(Saved data entries)
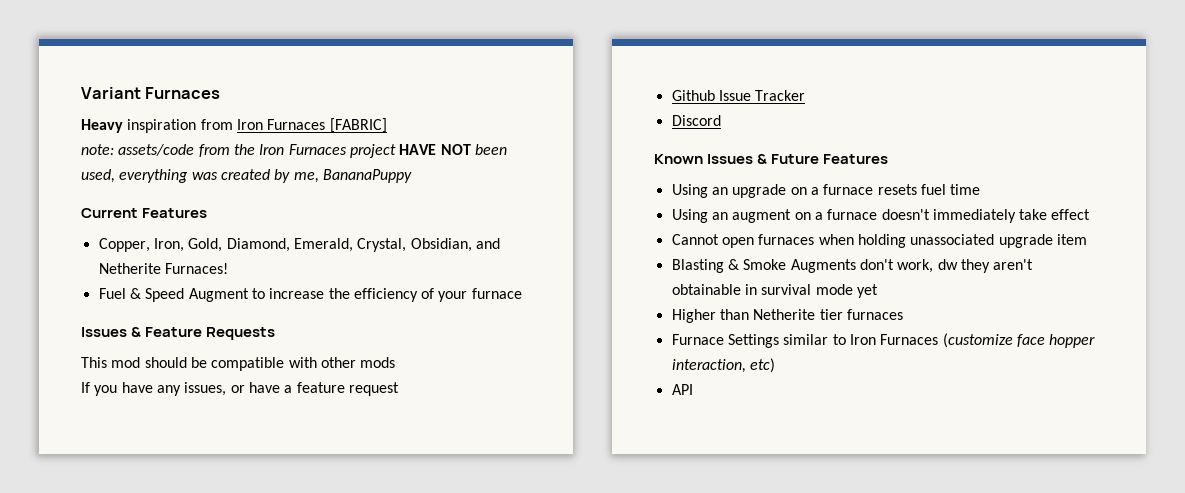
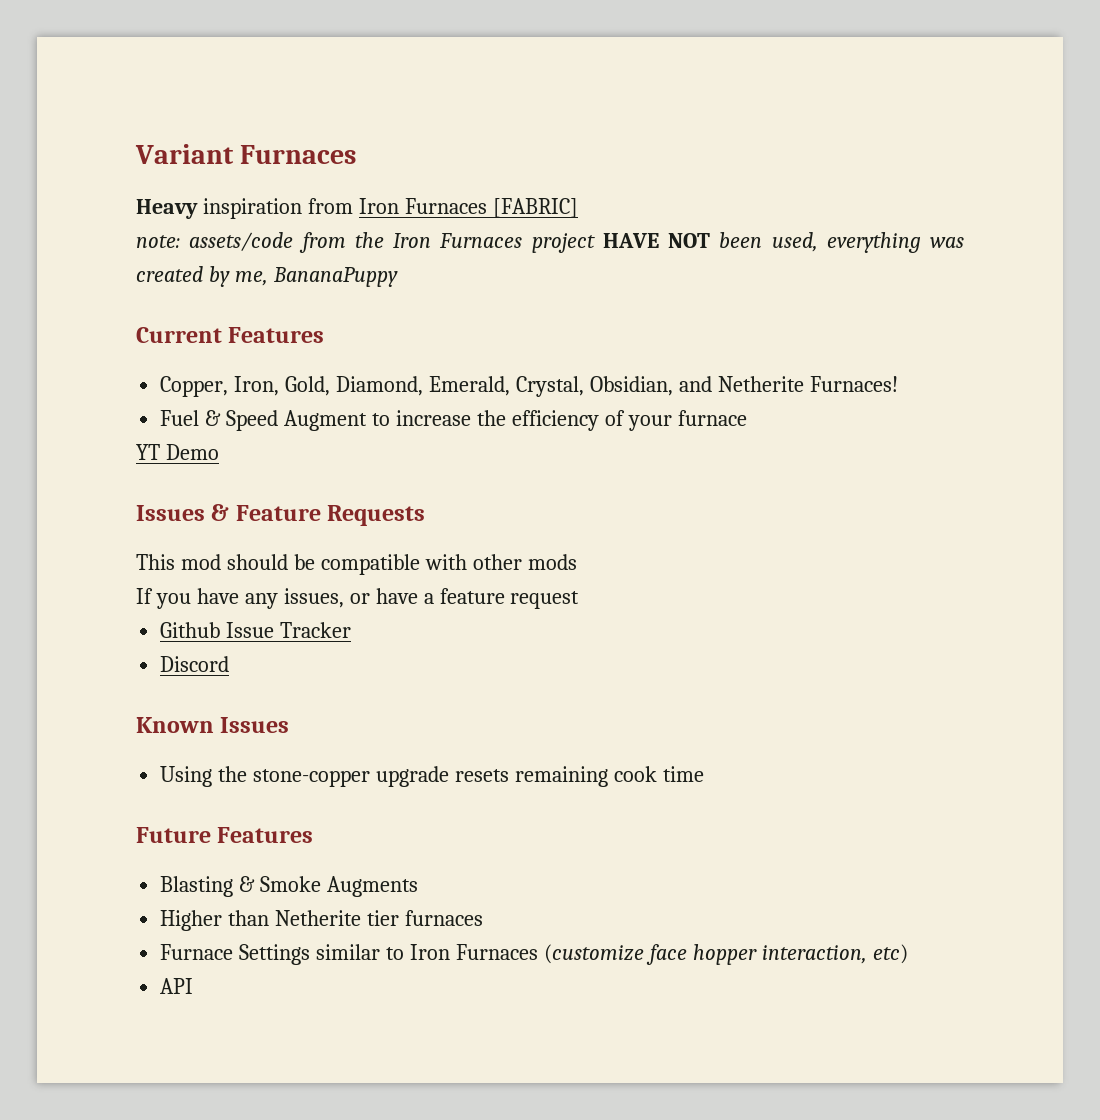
+ YT Demo
- Known Issues & Future Features
- Using an upgrade on a furnace resets fuel time
- Using an augment on a furnace doesn't immediately take effect
- Cannot open furnaces when holding unassociated upgrade item
- Blasting & Smoke Augments don't work, dw they aren't obtainable in survival mode yet
+ Known Issues
+ Using the stone-copper upgrade resets remaining cook time
+ Future Features
+ Blasting & Smoke Augments

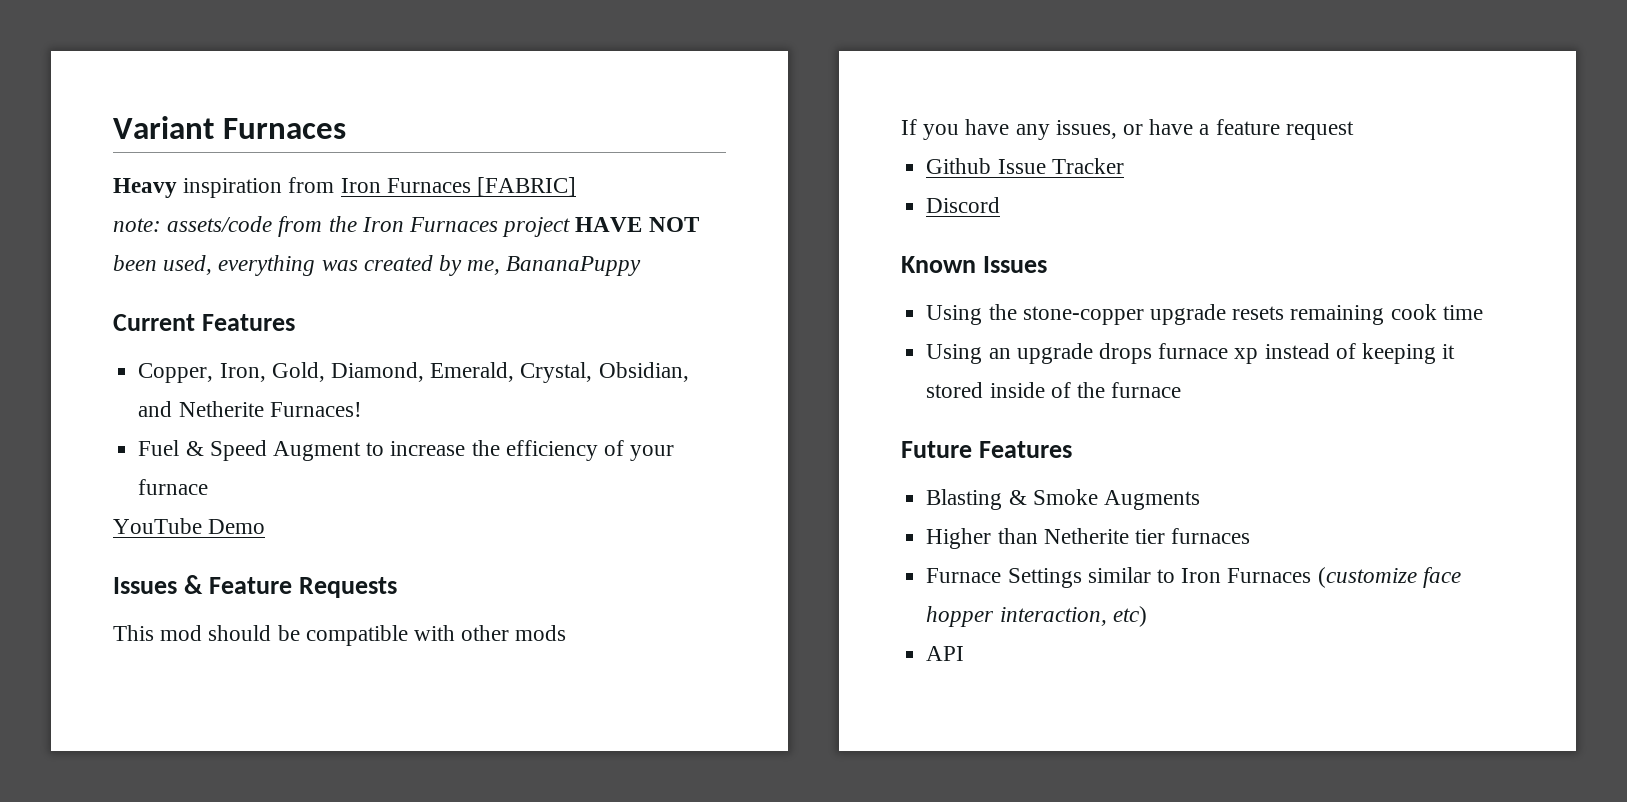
- YT Demo
+ YouTube Demo
+ Using an upgrade drops furnace xp instead of keeping it stored inside of the furnace

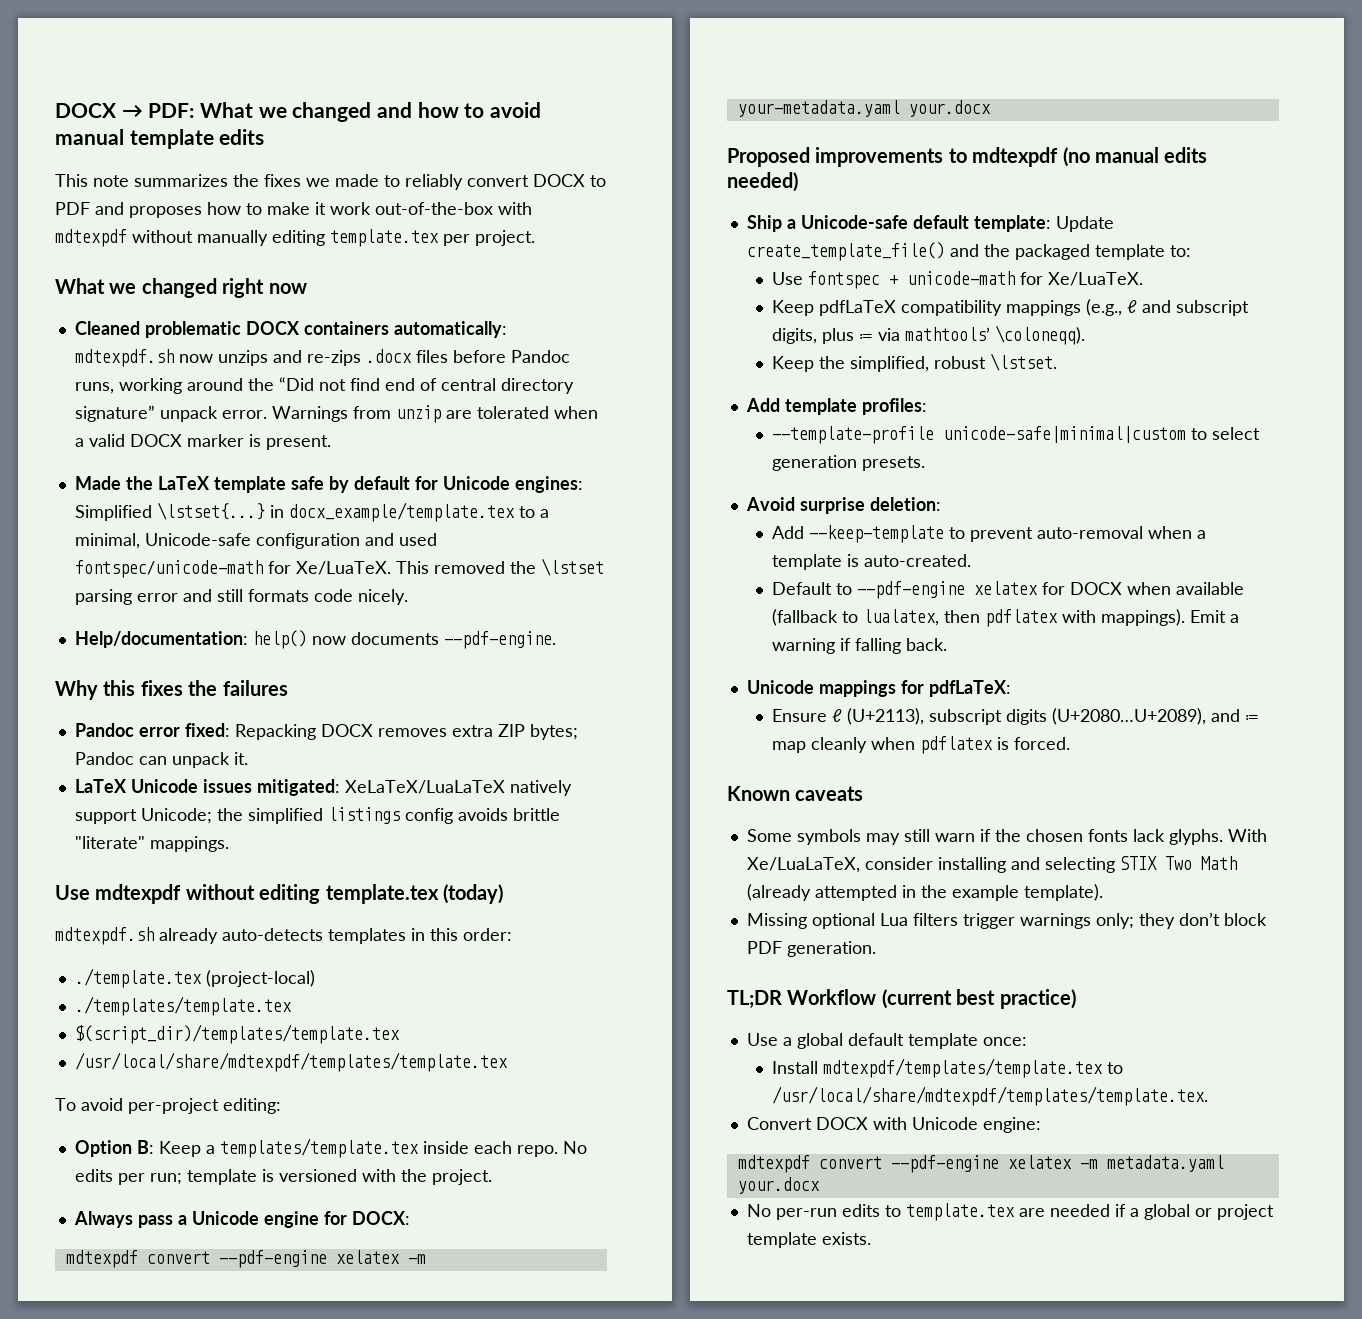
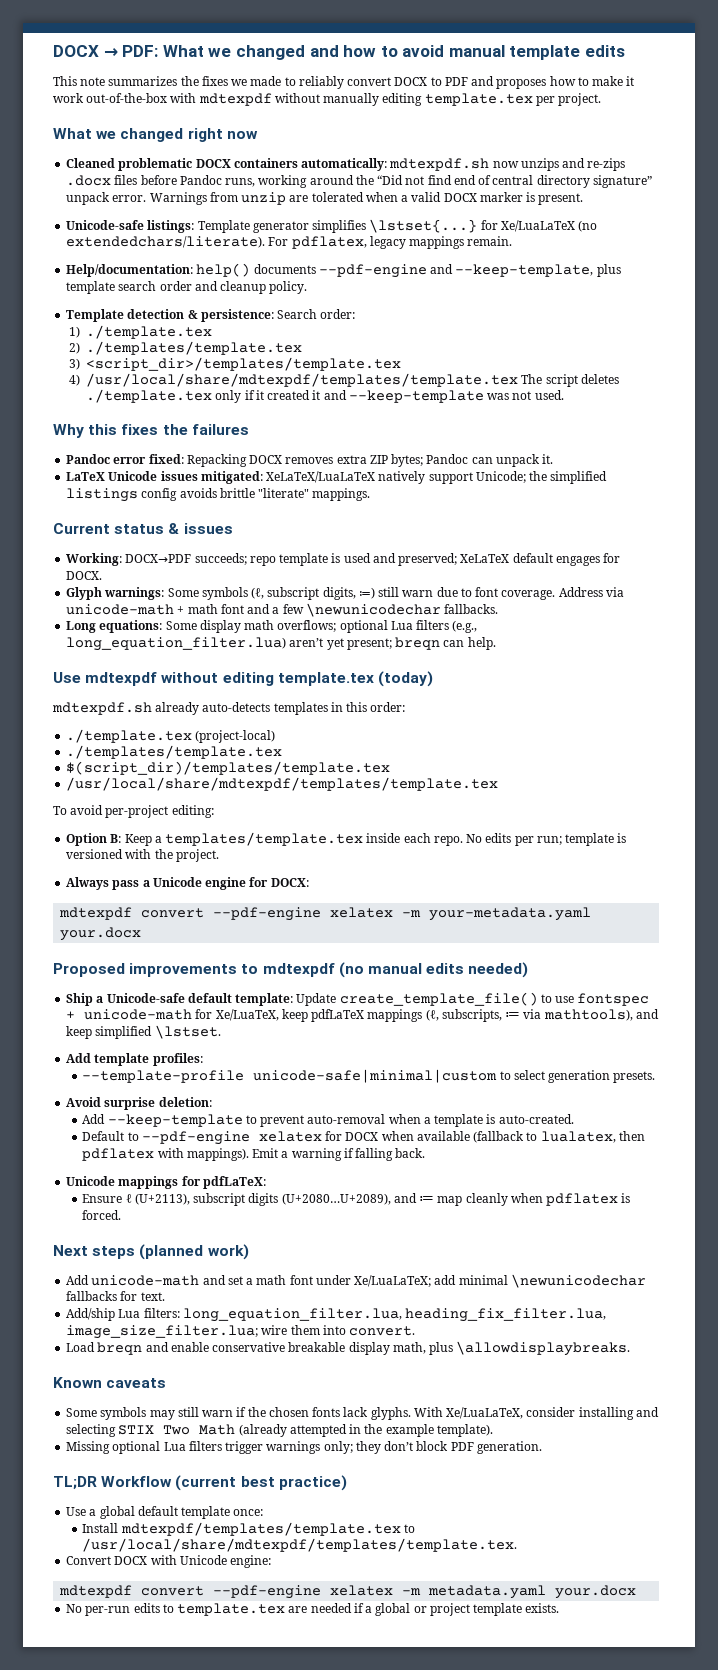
- Made the LaTeX template safe by default for Unicode engines: Simplified \lstset{...} in docx_example/template.tex to a minimal, Unicode-safe configuration and used fontspec/unicode-math for Xe/LuaTeX. This removed the \lstset parsing error and still formats code nicely.
- Help/documentation: help() now documents --pdf-engine.
+ Unicode-safe listings: Template generator simplifies \lstset{...} for Xe/LuaLaTeX (no extendedchars/literate). For pdflatex, legacy mappings remain.
+ Help/documentation: help() documents --pdf-engine and --keep-template, plus template search order and cleanup policy.
+ Template detection & persistence: Search order:
+ 1) ./template.tex
+ 2) ./templates/template.tex
+ 3) <script_dir>/templates/template.tex
+ 4) /usr/local/share/mdtexpdf/templates/template.tex The script deletes ./template.tex only if it created it and --keep-template was not used.
+ Current status & issues
+ Working: DOCX→PDF succeeds; repo template is used and preserved; XeLaTeX default engages for DOCX.
+ Glyph warnings: Some symbols (ℓ, subscript digits, ≔) still warn due to font coverage. Address via unicode-math + math font and a few \newunicodechar fallbacks.
+ Long equations: Some display math overflows; optional Lua filters (e.g., long_equation_filter.lua) aren’t yet present; breqn can help.
- Ship a Unicode-safe default template: Update create_template_file() and the packaged template to:
- Use fontspec + unicode-math for Xe/LuaTeX.
- Keep pdfLaTeX compatibility mappings (e.g., ℓ and subscript digits, plus ≔ via mathtools’ \coloneqq).
- Keep the simplified, robust \lstset.
+ Ship a Unicode-safe default template: Update create_template_file() to use fontspec + unicode-math for Xe/LuaTeX, keep pdfLaTeX mappings (ℓ, subscripts, ≔ via mathtools), and keep simplified \lstset.
+ Next steps (planned work)
+ Add unicode-math and set a math font under Xe/LuaLaTeX; add minimal \newunicodechar fallbacks for text.
+ Add/ship Lua filters: long_equation_filter.lua, heading_fix_filter.lua, image_size_filter.lua; wire them into convert.
+ Load breqn and enable conservative breakable display math, plus \allowdisplaybreaks.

**EXERCISE GOAL**
Transcribe all the records above word for word, without their images.

**RESPONSE**
+ YT Demo
- Known Issues & Future Features
- Using an upgrade on a furnace resets fuel time
- Using an augment on a furnace doesn't immediately take effect
- Cannot open furnaces when holding unassociated upgrade item
- Blasting & Smoke Augments don't work, dw they aren't obtainable in survival mode yet
+ Known Issues
+ Using the stone-copper upgrade resets remaining cook time
+ Future Features
+ Blasting & Smoke Augments

- YT Demo
+ YouTube Demo
+ Using an upgrade drops furnace xp instead of keeping it stored inside of the furnace

- Made the LaTeX template safe by default for Unicode engines: Simplified \lstset{...} in docx_example/template.tex to a minimal, Unicode-safe configuration and used fontspec/unicode-math for Xe/LuaTeX. This removed the \lstset parsing error and still formats code nicely.
- Help/documentation: help() now documents --pdf-engine.
+ Unicode-safe listings: Template generator simplifies \lstset{...} for Xe/LuaLaTeX (no extendedchars/literate). For pdflatex, legacy mappings remain.
+ Help/documentation: help() documents --pdf-engine and --keep-template, plus template search order and cleanup policy.
+ Template detection & persistence: Search order:
+ 1) ./template.tex
+ 2) ./templates/template.tex
+ 3) <script_dir>/templates/template.tex
+ 4) /usr/local/share/mdtexpdf/templates/template.tex The script deletes ./template.tex only if it created it and --keep-template was not used.
+ Current status & issues
+ Working: DOCX→PDF succeeds; repo template is used and preserved; XeLaTeX default engages for DOCX.
+ Glyph warnings: Some symbols (ℓ, subscript digits, ≔) still warn due to font coverage. Address via unicode-math + math font and a few \newunicodechar fallbacks.
+ Long equations: Some display math overflows; optional Lua filters (e.g., long_equation_filter.lua) aren’t yet present; breqn can help.
- Ship a Unicode-safe default template: Update create_template_file() and the packaged template to:
- Use fontspec + unicode-math for Xe/LuaTeX.
- Keep pdfLaTeX compatibility mappings (e.g., ℓ and subscript digits, plus ≔ via mathtools’ \coloneqq).
- Keep the simplified, robust \lstset.
+ Ship a Unicode-safe default template: Update create_template_file() to use fontspec + unicode-math for Xe/LuaTeX, keep pdfLaTeX mappings (ℓ, subscripts, ≔ via mathtools), and keep simplified \lstset.
+ Next steps (planned work)
+ Add unicode-math and set a math font under Xe/LuaLaTeX; add minimal \newunicodechar fallbacks for text.
+ Add/ship Lua filters: long_equation_filter.lua, heading_fix_filter.lua, image_size_filter.lua; wire them into convert.
+ Load breqn and enable conservative breakable display math, plus \allowdisplaybreaks.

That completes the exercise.